How Elite Athletes Compare
For context on what the human ceiling looks like: elite male endurance athletes typically record VO2 max values between 70 and 85 ml/kg/min. The highest value ever recorded in a man is around 96 ml/kg/min. Cross-country skiers tend to have the highest readings of any sport, with men commonly hitting 80–90 and women reaching 70–80 ml/kg/min. The highest recorded value in a woman is about 80 ml/kg/min.
These numbers are largely the product of genetics combined with decades of training. For a non-athlete, reaching the “excellent” or “superior” category for your age is a more realistic and still very meaningful target.
How To Improve Your VO2 Max
The most effective way to raise VO2 max is high-intensity interval training. One well-studied protocol involves four intervals of 4 minutes at 90–95% of your maximum heart rate, separated by 3 minutes of easy recovery at about 70% of max heart rate. Performed three times per week for 8 weeks, this approach reliably produces measurable improvements in both trained and untrained people.
You don’t need a track or fancy equipment. Here are three practical formats:
- Running intervals: Run 800 meters at roughly 90% of your max heart rate, then walk or light jog for the same amount of time it took you to run. Repeat 4 times.
- Sprint workout: 20-second all-out sprints with 10 seconds rest, done in sets of 10–15 intervals. Take 4 minutes of rest between sets, and aim for 3 sets total.
- Treadmill option: Set a 5% incline. Alternate between 1-minute intervals at a challenging speed (5–6.5 mph for most people) and 2-minute recovery walks at 3 mph. Repeat 6–8 times.
Three sessions per week appears to be the sweet spot for improving VO2 max while limiting injury risk. Steady-state cardio (longer, moderate-effort sessions) also works, but it typically requires more weekly time to produce the same gains. Most people benefit from a mix of both: one or two interval sessions and one or two longer, easier sessions per week.

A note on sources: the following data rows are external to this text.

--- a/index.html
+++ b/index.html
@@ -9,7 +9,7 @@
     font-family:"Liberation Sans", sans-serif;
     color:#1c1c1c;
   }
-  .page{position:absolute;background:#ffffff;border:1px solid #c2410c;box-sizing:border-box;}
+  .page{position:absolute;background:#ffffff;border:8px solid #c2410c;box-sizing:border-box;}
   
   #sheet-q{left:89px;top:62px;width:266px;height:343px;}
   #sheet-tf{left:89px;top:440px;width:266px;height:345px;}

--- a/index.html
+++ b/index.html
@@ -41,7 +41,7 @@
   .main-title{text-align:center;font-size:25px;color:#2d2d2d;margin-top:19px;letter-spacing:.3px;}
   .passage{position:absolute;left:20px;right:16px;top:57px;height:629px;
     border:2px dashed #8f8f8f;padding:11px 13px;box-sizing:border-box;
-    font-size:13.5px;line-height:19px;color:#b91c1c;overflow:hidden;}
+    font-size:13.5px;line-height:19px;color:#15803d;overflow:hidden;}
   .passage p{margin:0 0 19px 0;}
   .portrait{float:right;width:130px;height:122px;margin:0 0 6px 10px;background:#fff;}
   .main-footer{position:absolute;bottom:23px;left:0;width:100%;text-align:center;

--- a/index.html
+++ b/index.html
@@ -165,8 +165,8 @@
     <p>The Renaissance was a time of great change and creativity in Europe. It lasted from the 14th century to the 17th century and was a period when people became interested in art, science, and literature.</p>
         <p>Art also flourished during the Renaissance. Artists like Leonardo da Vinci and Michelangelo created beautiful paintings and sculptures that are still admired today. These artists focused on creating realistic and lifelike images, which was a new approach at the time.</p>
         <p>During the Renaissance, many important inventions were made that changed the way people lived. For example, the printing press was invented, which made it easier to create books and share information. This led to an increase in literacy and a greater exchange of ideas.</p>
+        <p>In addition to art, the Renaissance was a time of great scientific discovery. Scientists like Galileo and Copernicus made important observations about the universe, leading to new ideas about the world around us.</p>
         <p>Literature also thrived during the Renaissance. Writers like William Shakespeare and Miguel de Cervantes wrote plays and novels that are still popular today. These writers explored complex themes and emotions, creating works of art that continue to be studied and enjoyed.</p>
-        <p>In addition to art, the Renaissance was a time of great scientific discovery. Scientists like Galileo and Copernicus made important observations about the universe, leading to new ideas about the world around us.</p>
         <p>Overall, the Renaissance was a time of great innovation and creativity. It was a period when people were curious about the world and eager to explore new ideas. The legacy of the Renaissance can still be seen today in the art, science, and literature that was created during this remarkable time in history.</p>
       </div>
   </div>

Consistency matters more than intensity on any single day. If you’re starting from a low base, even brisk walking that gets your heart rate up will begin shifting your VO2 max in the right direction. As your fitness improves, progressively adding intensity gives your cardiovascular system a reason to keep adapting.

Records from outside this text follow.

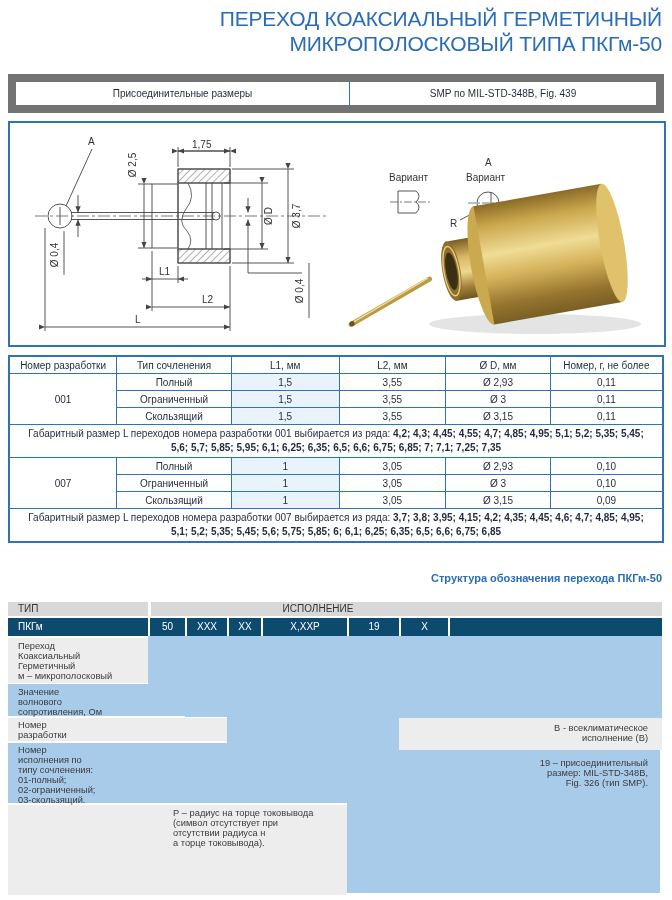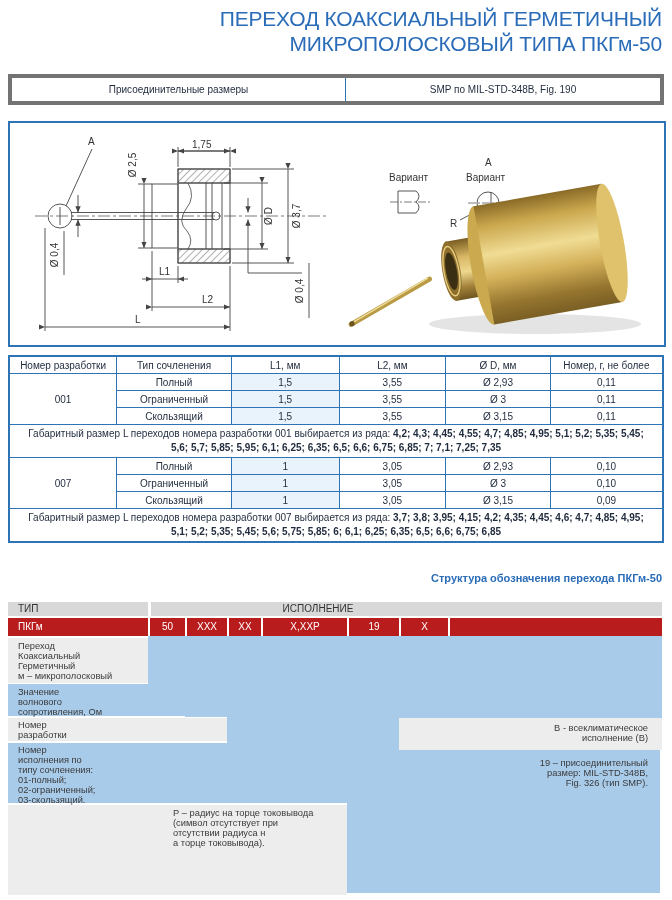--- a/index.html
+++ b/index.html
@@ -13,7 +13,7 @@
          color:#2a6cb8;font-weight:400;letter-spacing:-.2px;}
 
   
-  .info{top:74px;left:8px;width:656px;border:4px solid #737373;border-collapse:collapse;}
+  .info{top:74px;left:8px;width:656px;border:8px solid #737373;border-collapse:collapse;}
   .info td{border:1px solid #2e74b5;height:21px;text-align:center;font-size:10px;color:#1f2a3c;}
 
   

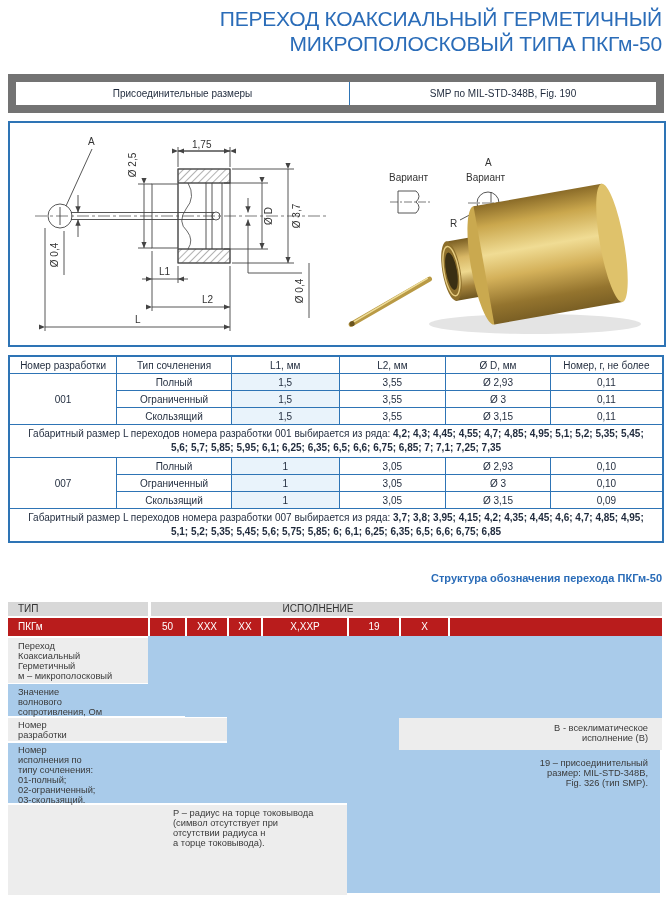--- a/index.html
+++ b/index.html
@@ -52,7 +52,7 @@
   <tbody>
       <tr>
     <td style="width:331px">Присоединительные размеры</td>
-    <td>SMP по MIL-STD-348B, Fig. 190</td>
+    <td>SMP по MIL-STD-348B, Fig. 439</td>
   </tr>
 </tbody>
   </table>

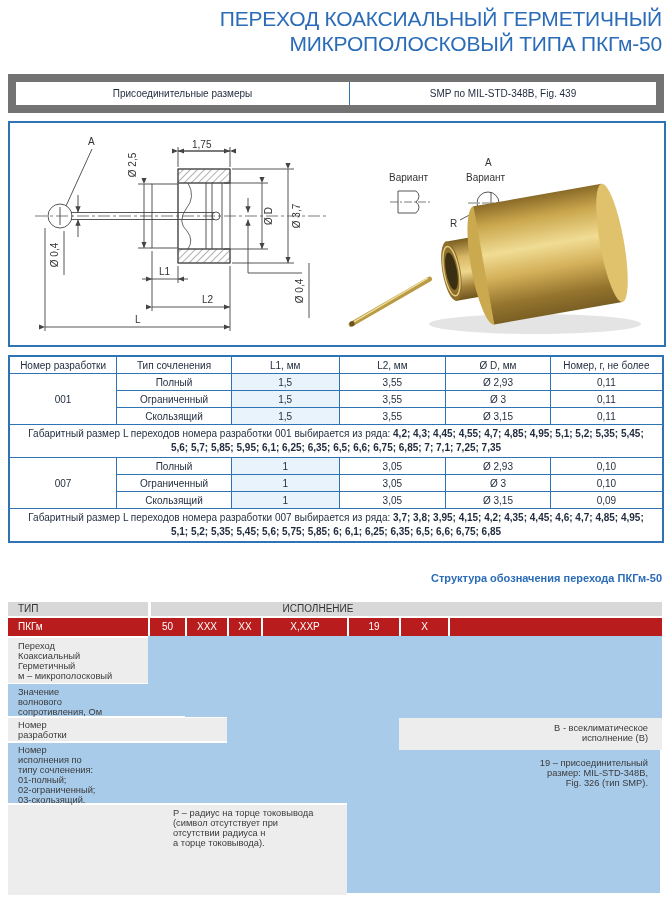--- a/index.html
+++ b/index.html
@@ -35,7 +35,7 @@
   .cell-gray{background:#d8d8d8;}
   .row-gray{background:#ededed;}
   .band{background:#a9cbea;}
-  .dark{background:#b91c1c;color:#fff;}
+  .dark{background:#0c4a6e;color:#fff;}
   .codes{top:16px;left:0;width:654px;height:18px;display:flex;}
   .codes .c{height:18px;display:flex;align-items:center;justify-content:center;font-size:10px;}
   .codes .gap{width:2px;background:#fff;height:18px;}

What Smartwatches Get Right and Wrong
If you’re checking your VO2 max on an Apple Watch, Garmin, or similar device, the number is an estimate based on your heart rate response during exercise, not a direct measurement. True VO2 max testing requires a lab with a metabolic cart that analyzes the air you breathe while exercising to exhaustion. Wrist-based estimates can be off by 5–10% or more, especially if you have an unusual heart rate profile or if the watch doesn’t fit snugly.
That said, the trend is more useful than any single reading. If your watch shows your VO2 max climbing over weeks and months of consistent training, that’s a reliable signal that your cardiovascular fitness is genuinely improving, even if the absolute number isn’t perfectly accurate.